My point in raising this reality is not to make a case for stasis but to reject the canard that synagogues remain fairly marginal to the lives of their liberal members, the population Rabbi Beraha wishes to address, because they are hidebound and unchanging. I can think of other forces at work: a Jewish population profoundly ignorant about its own culture and lacking in what used to be called synagogue skills—the ability to decode Hebrew words, let alone understand their meaning and allusions to the foundational religious texts of Judaism; a Jewish population that learned at home to regard synagogues and prayer as a sometime thing to be contemplated only on two or three days of the year; a population that has other interests and may not find anything a synagogue does nearly as alluring as entertainment venues; a population that has been educated at universities to think that believers are benighted, if not dangerous because they may become religious fanatics. The response of course is that the consumer is always right and any business failing to understand that truth is doomed. But what if the consumers are wrong because they view religion as a product or service solely of utilitarian use, because they insist on being consumers instead of active participants in an enterprise that is about something transcendent?
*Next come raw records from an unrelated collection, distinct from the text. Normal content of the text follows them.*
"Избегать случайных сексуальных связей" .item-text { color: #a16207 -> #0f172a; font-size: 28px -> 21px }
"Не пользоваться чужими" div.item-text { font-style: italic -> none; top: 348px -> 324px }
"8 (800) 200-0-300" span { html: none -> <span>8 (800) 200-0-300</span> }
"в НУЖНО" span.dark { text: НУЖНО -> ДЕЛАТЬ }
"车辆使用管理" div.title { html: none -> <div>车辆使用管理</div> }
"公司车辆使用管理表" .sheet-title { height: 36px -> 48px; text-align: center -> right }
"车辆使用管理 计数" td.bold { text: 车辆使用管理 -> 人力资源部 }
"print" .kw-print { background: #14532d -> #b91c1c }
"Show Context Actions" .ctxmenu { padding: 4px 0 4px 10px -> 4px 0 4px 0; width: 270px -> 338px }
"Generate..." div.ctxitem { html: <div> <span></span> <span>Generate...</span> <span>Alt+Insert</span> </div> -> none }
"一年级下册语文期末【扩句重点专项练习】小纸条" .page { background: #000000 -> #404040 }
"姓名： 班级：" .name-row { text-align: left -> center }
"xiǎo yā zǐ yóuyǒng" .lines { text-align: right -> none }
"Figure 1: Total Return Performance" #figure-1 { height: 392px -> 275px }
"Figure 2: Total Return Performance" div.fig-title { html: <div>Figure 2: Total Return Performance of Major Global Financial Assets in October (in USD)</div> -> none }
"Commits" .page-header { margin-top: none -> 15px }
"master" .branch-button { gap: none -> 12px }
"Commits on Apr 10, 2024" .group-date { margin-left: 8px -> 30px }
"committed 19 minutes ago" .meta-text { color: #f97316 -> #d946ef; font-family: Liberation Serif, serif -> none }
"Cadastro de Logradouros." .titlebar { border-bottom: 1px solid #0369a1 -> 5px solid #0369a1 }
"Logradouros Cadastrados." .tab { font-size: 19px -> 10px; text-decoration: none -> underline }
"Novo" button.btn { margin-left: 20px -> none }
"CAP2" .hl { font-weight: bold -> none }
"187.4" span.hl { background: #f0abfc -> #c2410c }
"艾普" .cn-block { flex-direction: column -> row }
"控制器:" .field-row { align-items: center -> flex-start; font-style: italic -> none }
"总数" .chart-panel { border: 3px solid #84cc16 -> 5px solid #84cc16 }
I expect that Rabbi Beraha understands the reality I am describing. When he makes the case for human connection that in-person gatherings can best provide, he writes about congregants who look into each other’s faces and eyes. My name for what he aspires to create in his synagogue is religious community: a place where Jews rely upon one another, who know one another, and join together at times of joy and sadness, who give of themselves to one another—and do so in a framework of Jewish commandments, rituals, and values. Not least, this is a place where fellow worshippers enrich each other’s prayer experiences and help one another achieve increased kavanah (religious intentionality) by being there in person and lifting their voices when praying together. Creating such a religious community, alas, is a slow process. If we must think of synagogues in business terms, what I’m describing is a retail enterprise to gather one Jew at a time, even as many rabbis are eager to provide Judaism wholesale to masses of Jews, and non-Jews.

Online services provide the illusion that hundreds, thousands, tens of thousands of people are part of the same religious enterprise. Knowing that so many viewers are tuning in undoubtedly tickles the fancy of some rabbis and congregants who believe their synagogue is winning a popularity contest. But are video temples capable of building a religious community?